This invention relates to pixel compensation circuits for electroluminescence displays, specifically addressing issues of voltage drift and threshold variation in display pixels. The circuit includes a resetting unit with two transistors that reset both a holding node and the anode of an electroluminescence element to a stable voltage level. The first resetting transistor connects the holding node to a power source when activated by a resetting signal, while the second resetting transistor simultaneously connects the electroluminescence element's anode to the same power source. This dual-reset approach ensures uniform initialization of the pixel circuit, reducing display non-uniformities caused by threshold voltage variations in the transistors or degradation of the electroluminescence element. The resetting unit operates in synchronization with the resetting signal, providing precise control over the reset timing to improve display performance and longevity. The circuit is particularly useful in active-matrix organic light-emitting diode (AMOLED) displays where accurate pixel compensation is critical for maintaining image quality.
3. The pixel compensation circuit according to claim 1, wherein the write-in unit comprises a first write-in transistor and a second write-in transistor, wherein a gate electrode of the first write-in transistor is configured to receive the gate driving signal, a first electrode of the first write-in transistor is configured to receive the display data, a second electrode of the first write-in transistor is coupled to a first electrode of the driving transistor, a gate electrode of the second write-in transistor is configured to receive the gate driving signal, a first electrode of the second write-in transistor is coupled to the holding node, and a second electrode of the second write-in transistor is coupled to a second electrode of the driving transistor.

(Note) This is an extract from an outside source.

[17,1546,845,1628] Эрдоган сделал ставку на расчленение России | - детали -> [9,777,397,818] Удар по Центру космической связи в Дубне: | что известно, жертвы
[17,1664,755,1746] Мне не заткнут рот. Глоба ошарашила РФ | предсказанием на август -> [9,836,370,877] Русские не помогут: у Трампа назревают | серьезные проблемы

The pixel compensation circuit is designed for use in display devices, particularly in organic light-emitting diode (OLED) displays, to address issues such as threshold voltage variations and mobility differences in driving transistors. These variations can lead to non-uniform brightness and reduced display quality. The circuit compensates for these variations by adjusting the voltage or current applied to the driving transistor, ensuring consistent pixel performance. The circuit includes a write-in unit that transfers display data to the pixel. This unit consists of two write-in transistors. The first write-in transistor has its gate connected to a gate driving signal, its first electrode receiving the display data, and its second electrode connected to the first electrode of the driving transistor. The second write-in transistor also has its gate connected to the gate driving signal, its first electrode coupled to a holding node, and its second electrode connected to the second electrode of the driving transistor. The holding node stores a reference voltage or data signal, which helps in compensating for variations in the driving transistor's characteristics. The dual-transistor design ensures efficient data transfer and accurate compensation, improving display uniformity and reliability.
4. The pixel compensation circuit according to claim 1, wherein the light emitting unit comprises a first light-emitting transistor and a second light-emitting transistor, wherein a gate electrode of the first light-emitting transistor is configured to receive the light-emitting signal, a first electrode of the first light-emitting transistor is coupled to a first power source, a second electrode of the first light-emitting transistor is coupled to a first electrode of the driving transistor, a gate electrode of the second light-emitting transistor is configured to receive the light-emitting signal, a first electrode of the second light-emitting transistor is coupled to a second electrode of the driving transistor, and a second electrode of the second light-emitting transistor is coupled to an anode of the electroluminescence element.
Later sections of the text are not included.